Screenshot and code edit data
Start of Block

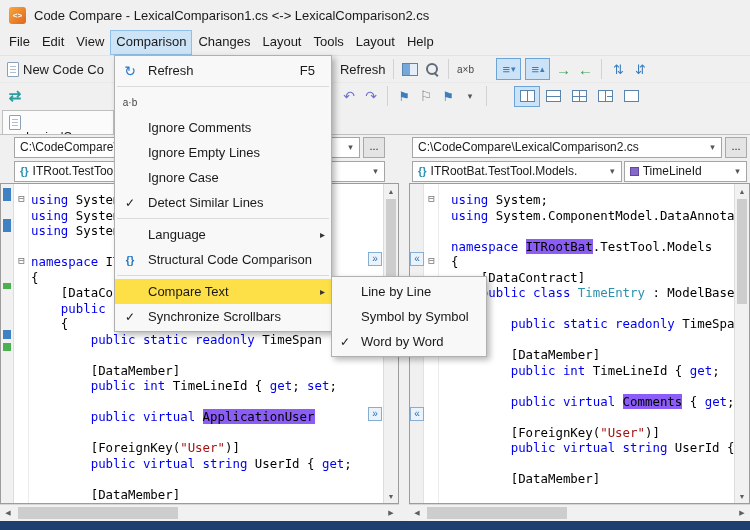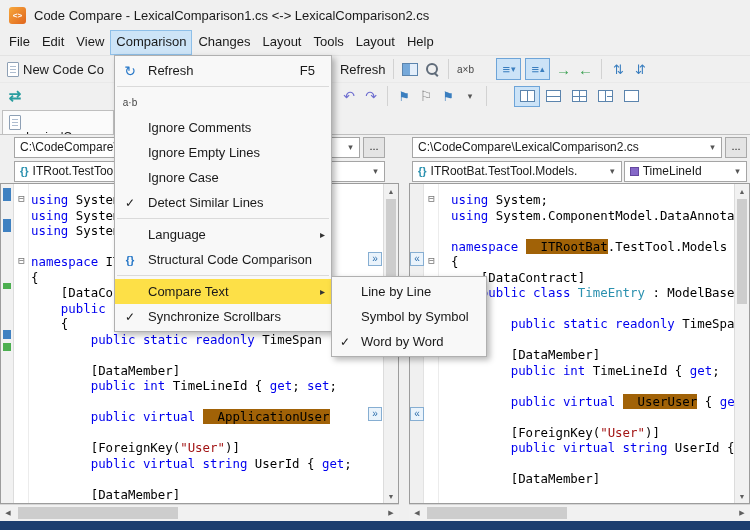"ITRootBat" .tok-h { background: #a16207 -> #8b5cf6; padding-left: 15px -> none }
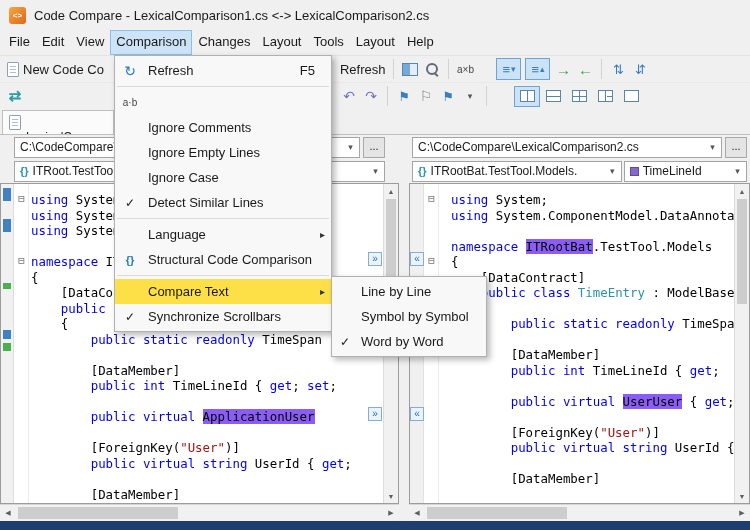"UserUser" span.tok-h { text: UserUser -> Comments }
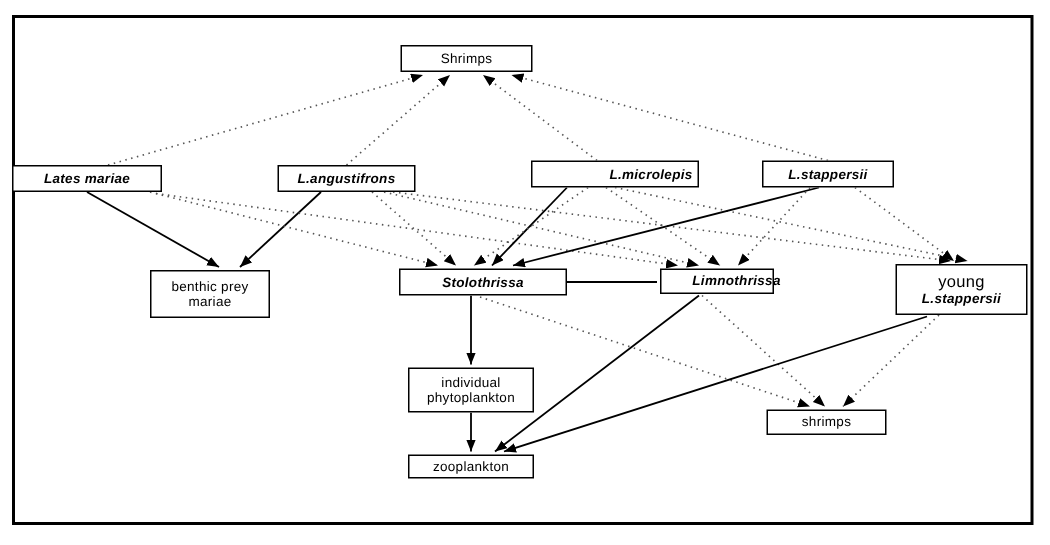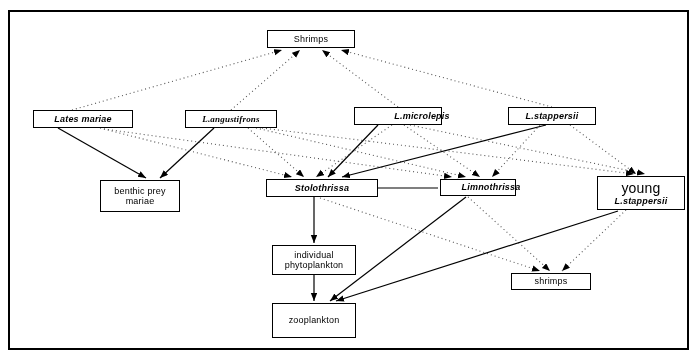"Lates mariae" div.node { left: 33px -> 8px }
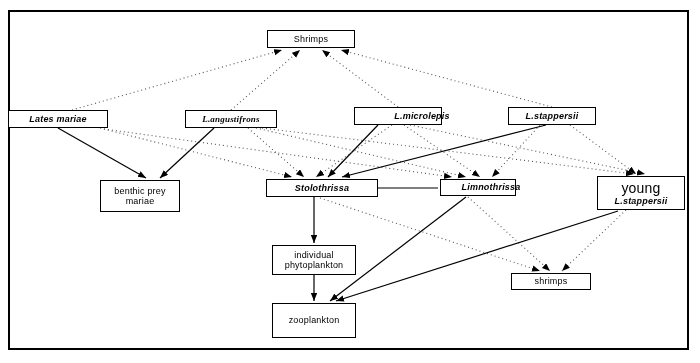"L.angustifrons" div.node { font-family: Liberation Serif, serif -> none }
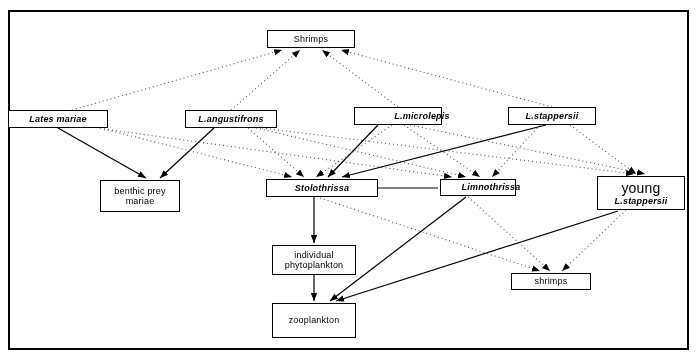"L.microlepis" div.node { width: 88px -> 112px }
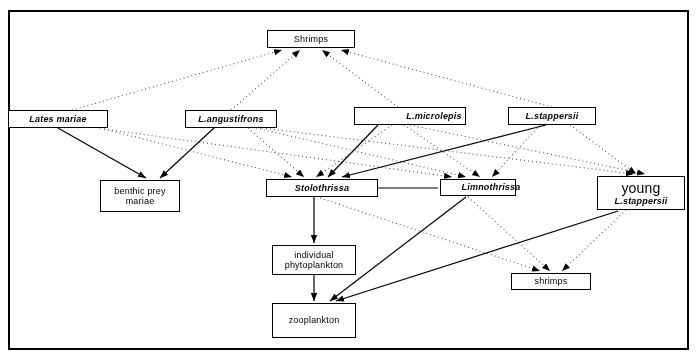"young" .lbl-sm { font-size: 14px -> 11px }
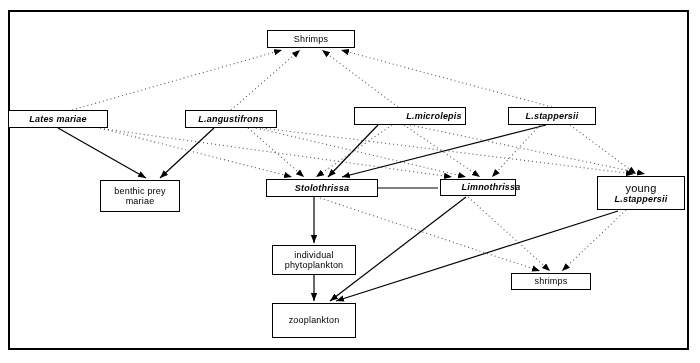"zooplankton" div.node { height: 35px -> 16px }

End of Block

- [Assignment]
From the first line to the last, copy the records above exactly and drop any pictures.

- [Written answer]
"ITRootBat" .tok-h { background: #a16207 -> #8b5cf6; padding-left: 15px -> none }
"UserUser" span.tok-h { text: UserUser -> Comments }
"Lates mariae" div.node { left: 33px -> 8px }
"L.angustifrons" div.node { font-family: Liberation Serif, serif -> none }
"L.microlepis" div.node { width: 88px -> 112px }
"young" .lbl-sm { font-size: 14px -> 11px }
"zooplankton" div.node { height: 35px -> 16px }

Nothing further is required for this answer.